> [Exercise goal]:
Leave every picture out, then reproduce the rest of the listing exactly.

※

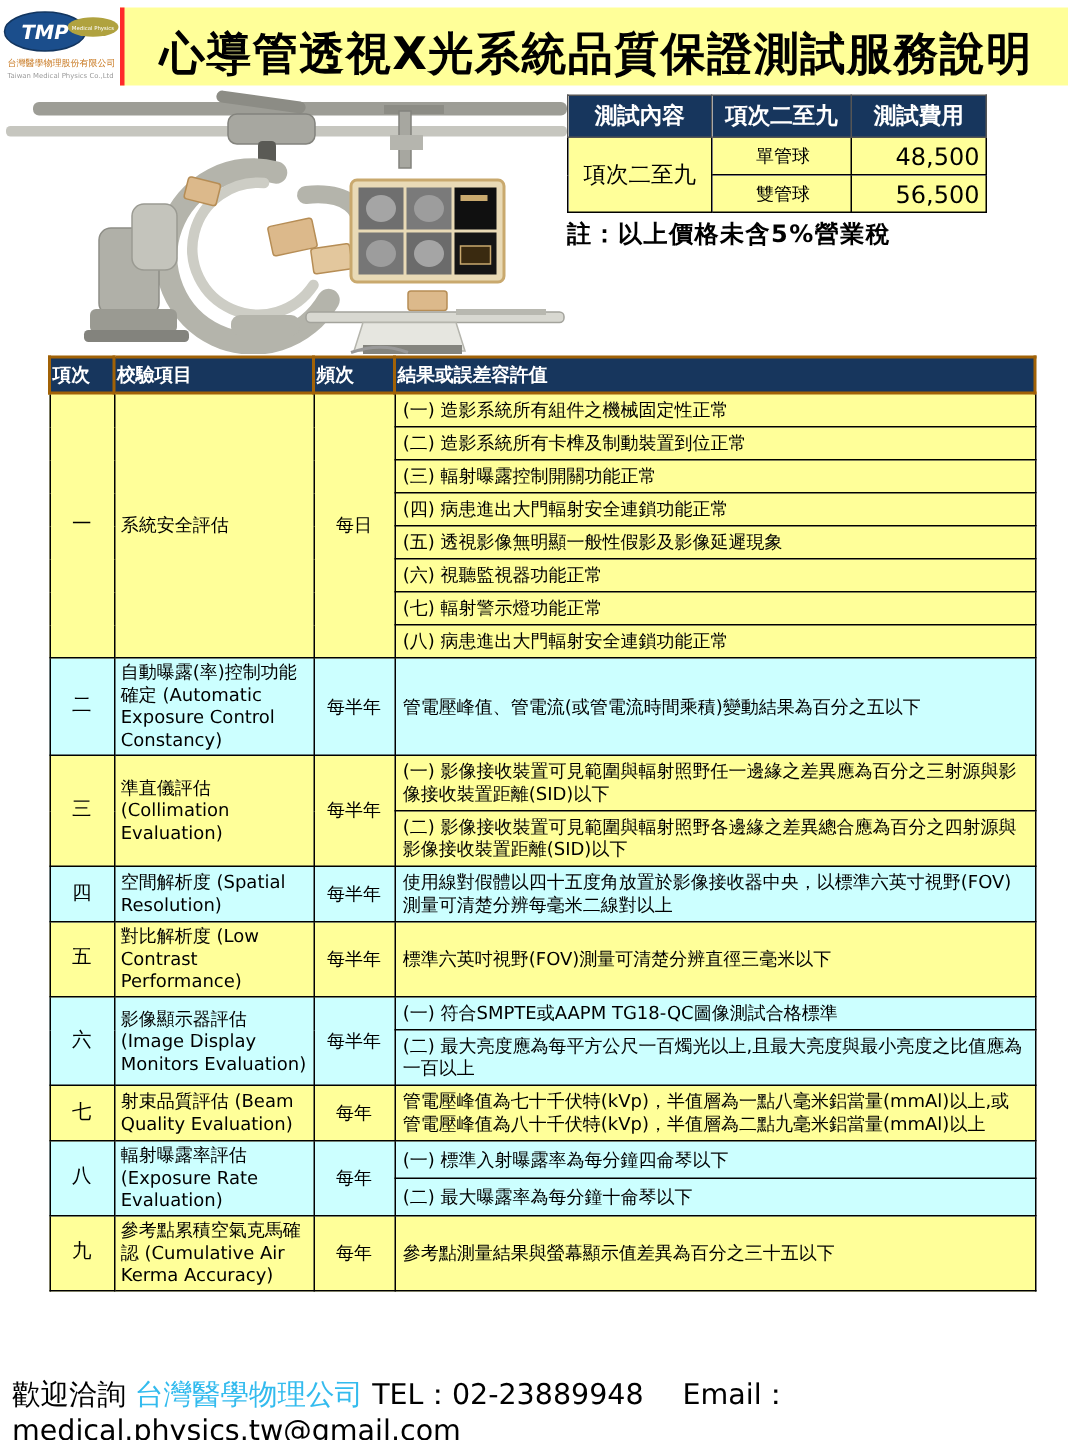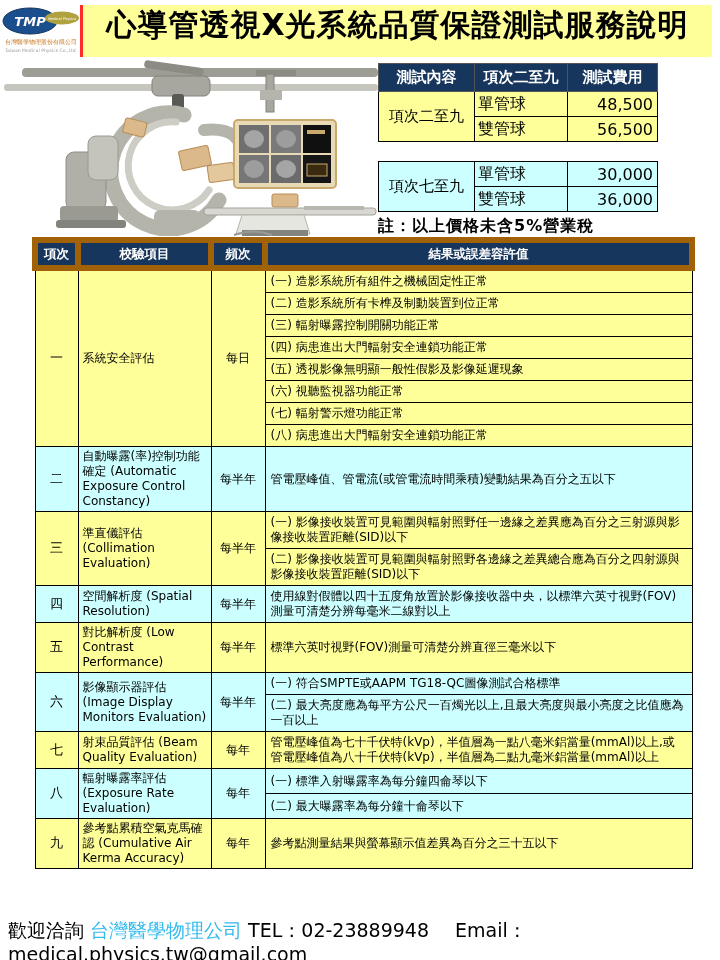"心導管透視X光系統品質保證測試服務說明" .title-banner { align-items: flex-start -> flex-end }
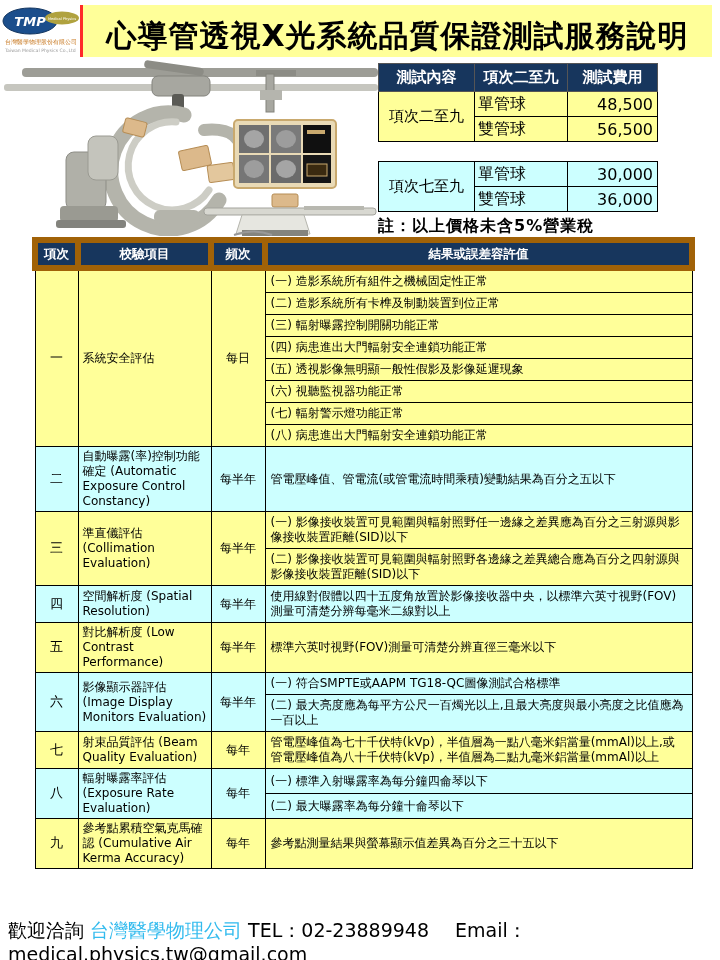"單管球" .price-table .ptype { font-size: 16px -> 12px; text-align: none -> center }
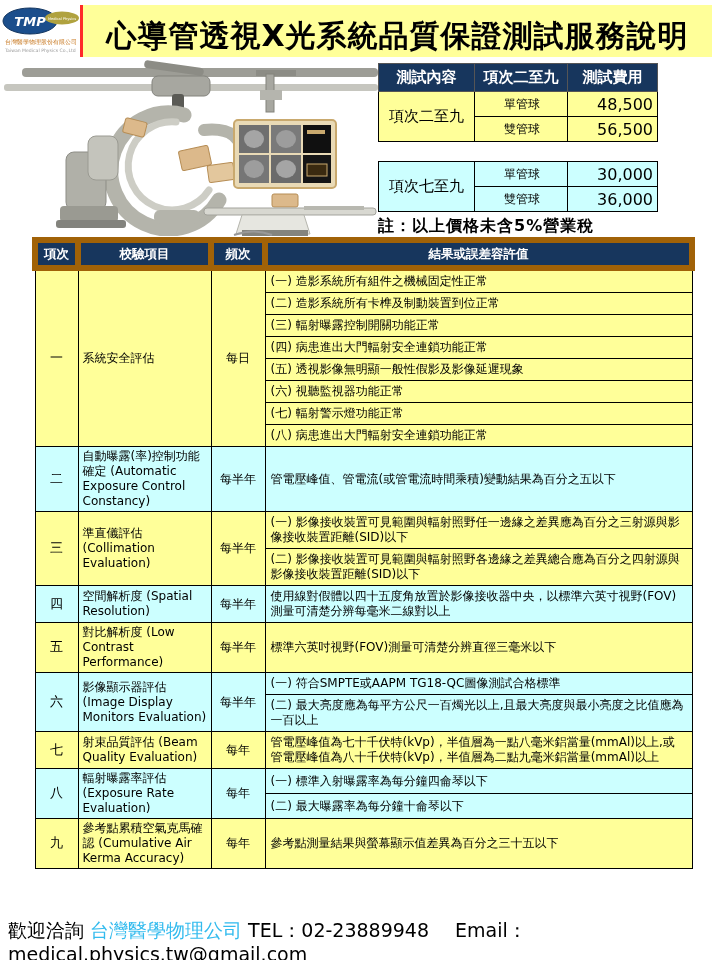"項次七至九" table.price-table { html: <table> <colgroup> <col> <col> <col> </colgroup> <tbody> <tr> <td>項次七至九</td> <td>單管球</td> <td>30,000</td> </tr> <tr> <td>雙管球</td> <td>36,000</td> </tr> </tbody> </table> -> none }
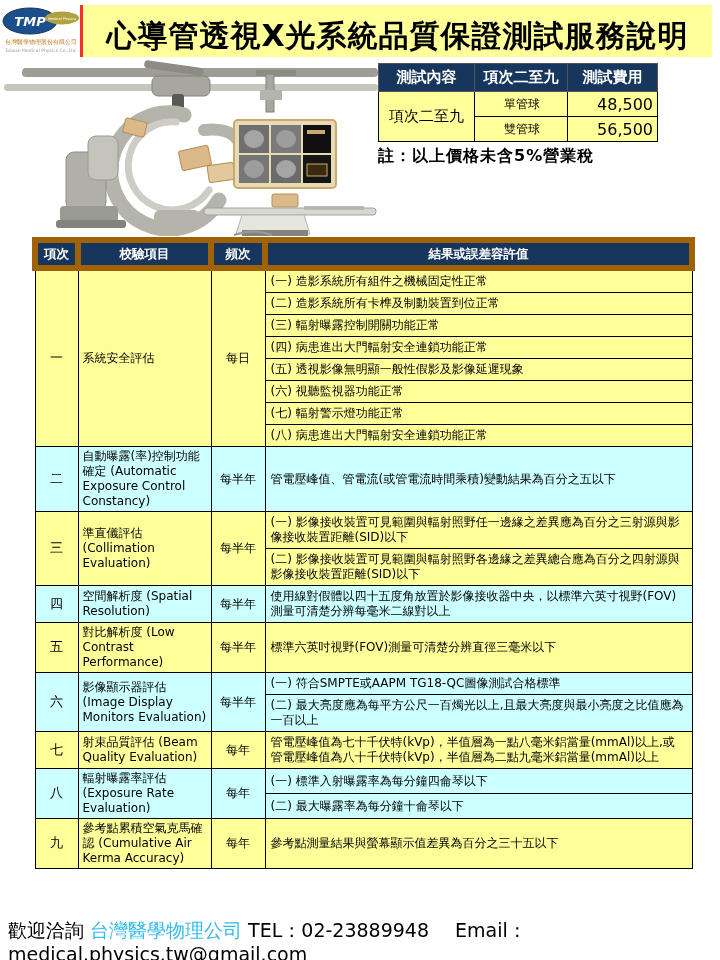"項次" .main-table .hrow td { border: 6px solid #a16207 -> 2px solid #a16207; text-align: center -> left }
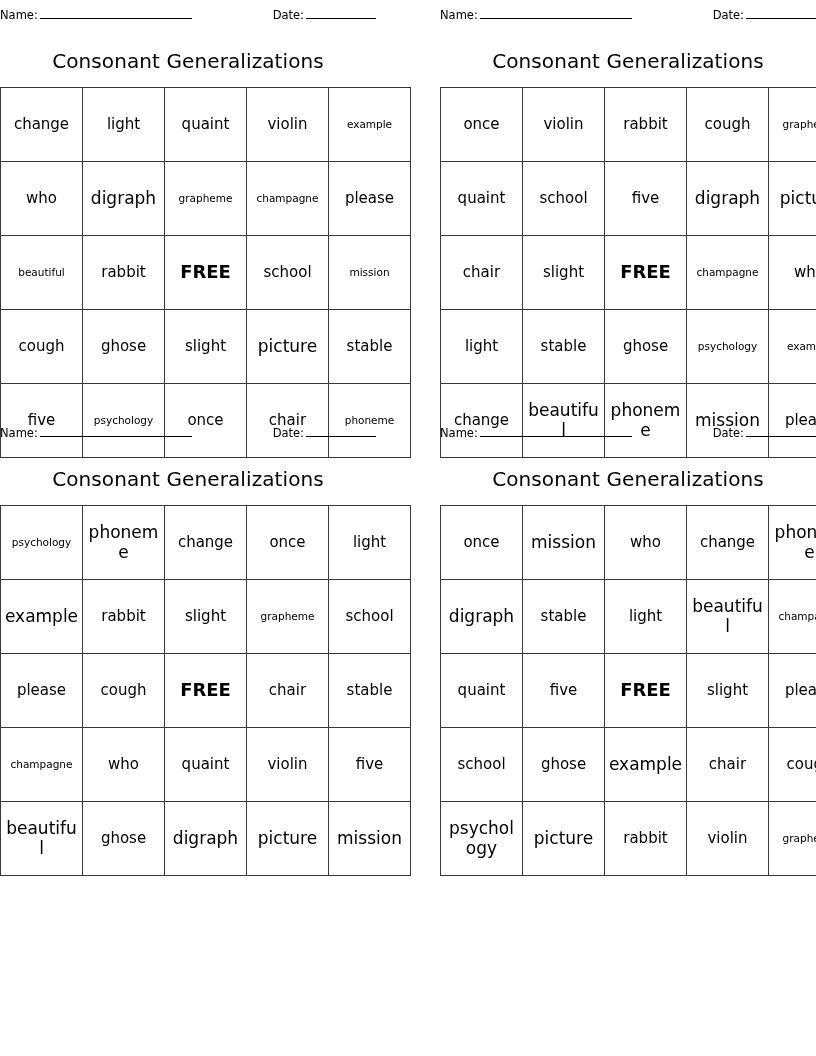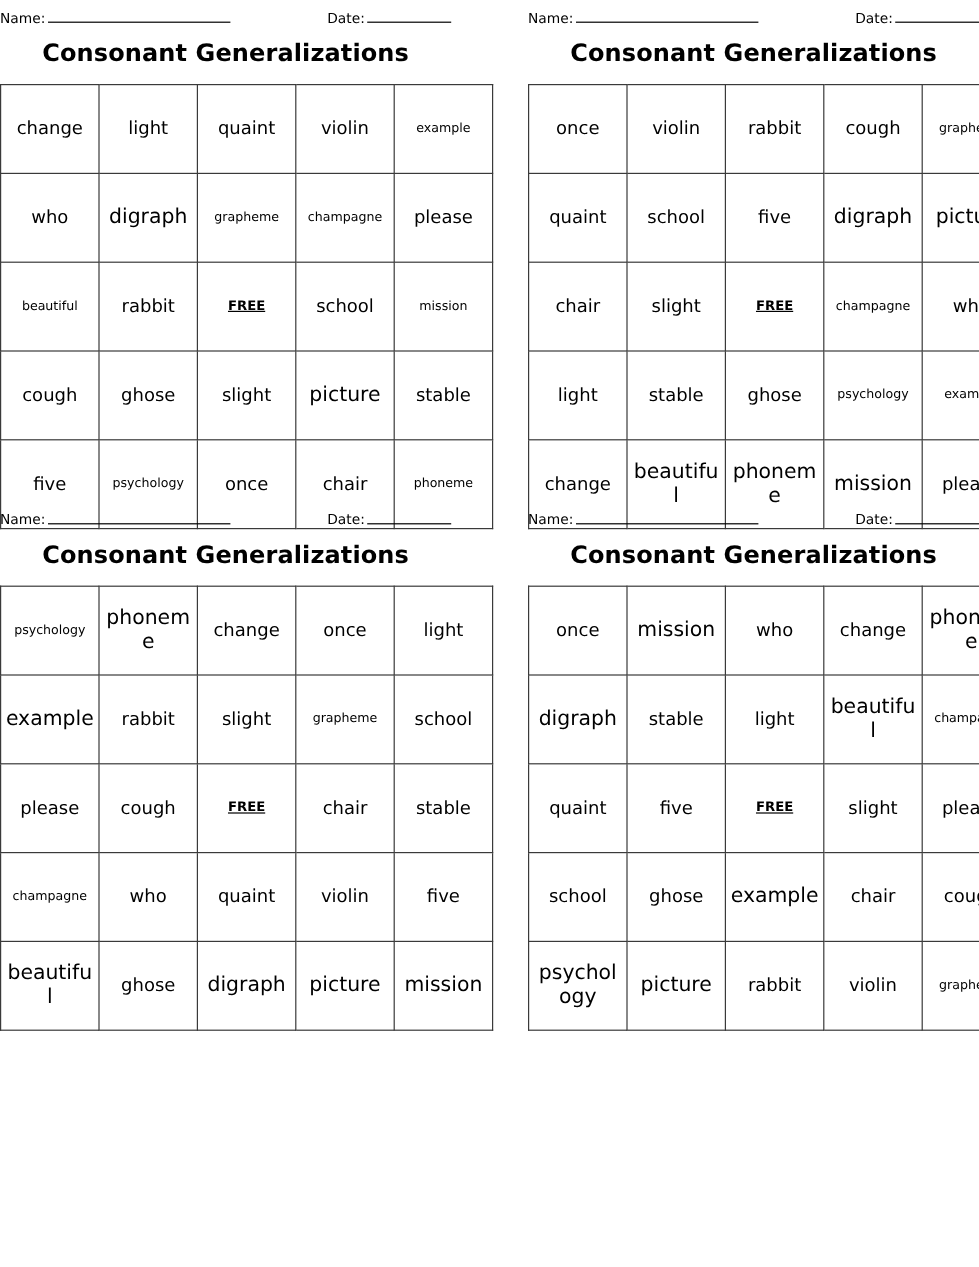"Consonant Generalizations" .card-title { font-weight: 700 -> 400; margin: 8px 0 14px 0 -> 25px 0 14px 0 }
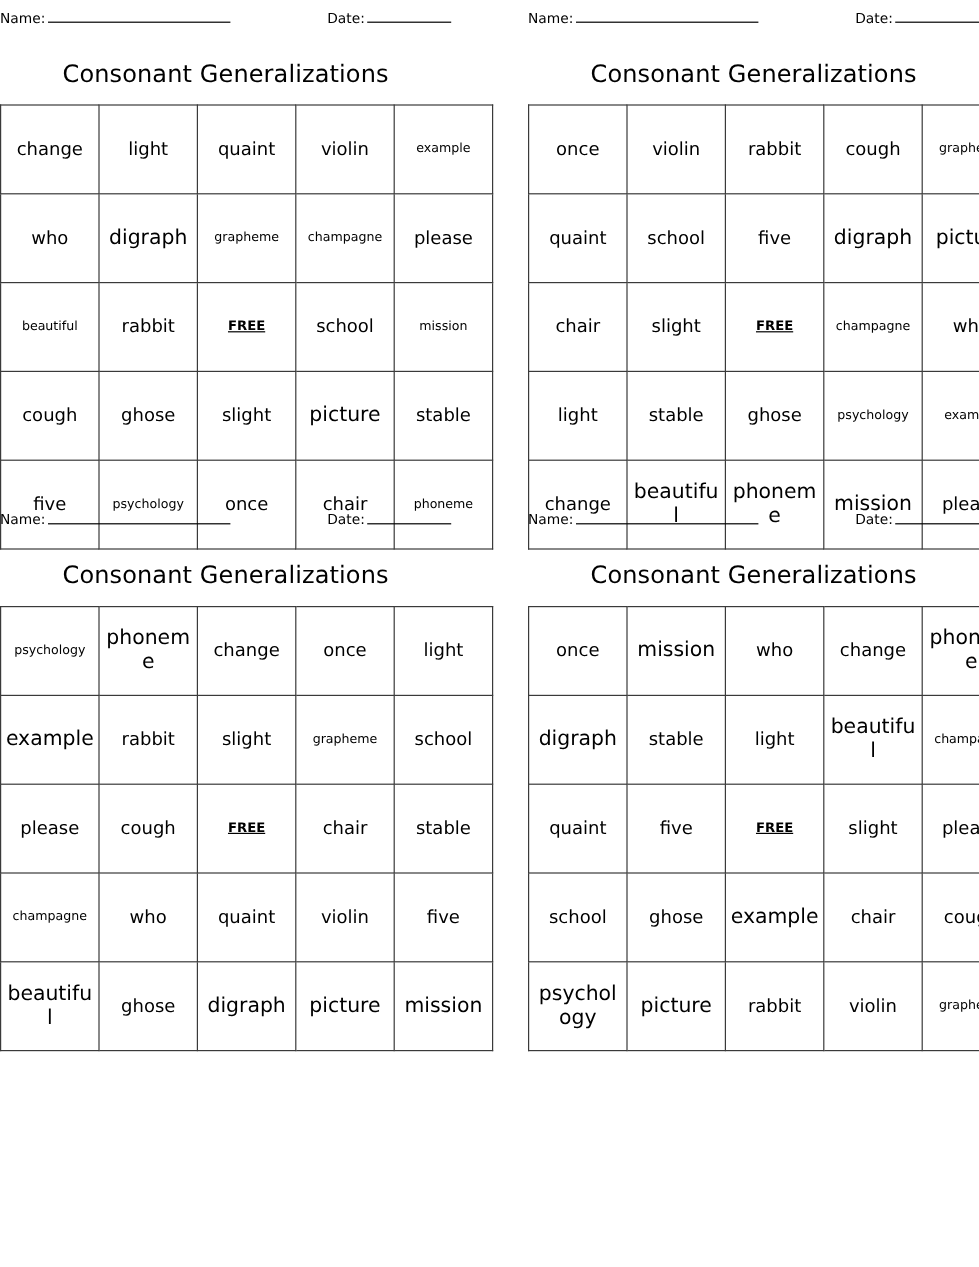"FREE" .free { font-size: 11px -> 18px; text-decoration: underline -> none }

※

> [Result of the task]:
"心導管透視X光系統品質保證測試服務說明" .title-banner { align-items: flex-start -> flex-end }
"單管球" .price-table .ptype { font-size: 16px -> 12px; text-align: none -> center }
"項次七至九" table.price-table { html: <table> <colgroup> <col> <col> <col> </colgroup> <tbody> <tr> <td>項次七至九</td> <td>單管球</td> <td>30,000</td> </tr> <tr> <td>雙管球</td> <td>36,000</td> </tr> </tbody> </table> -> none }
"項次" .main-table .hrow td { border: 6px solid #a16207 -> 2px solid #a16207; text-align: center -> left }
"Consonant Generalizations" .card-title { font-weight: 700 -> 400; margin: 8px 0 14px 0 -> 25px 0 14px 0 }
"FREE" .free { font-size: 11px -> 18px; text-decoration: underline -> none }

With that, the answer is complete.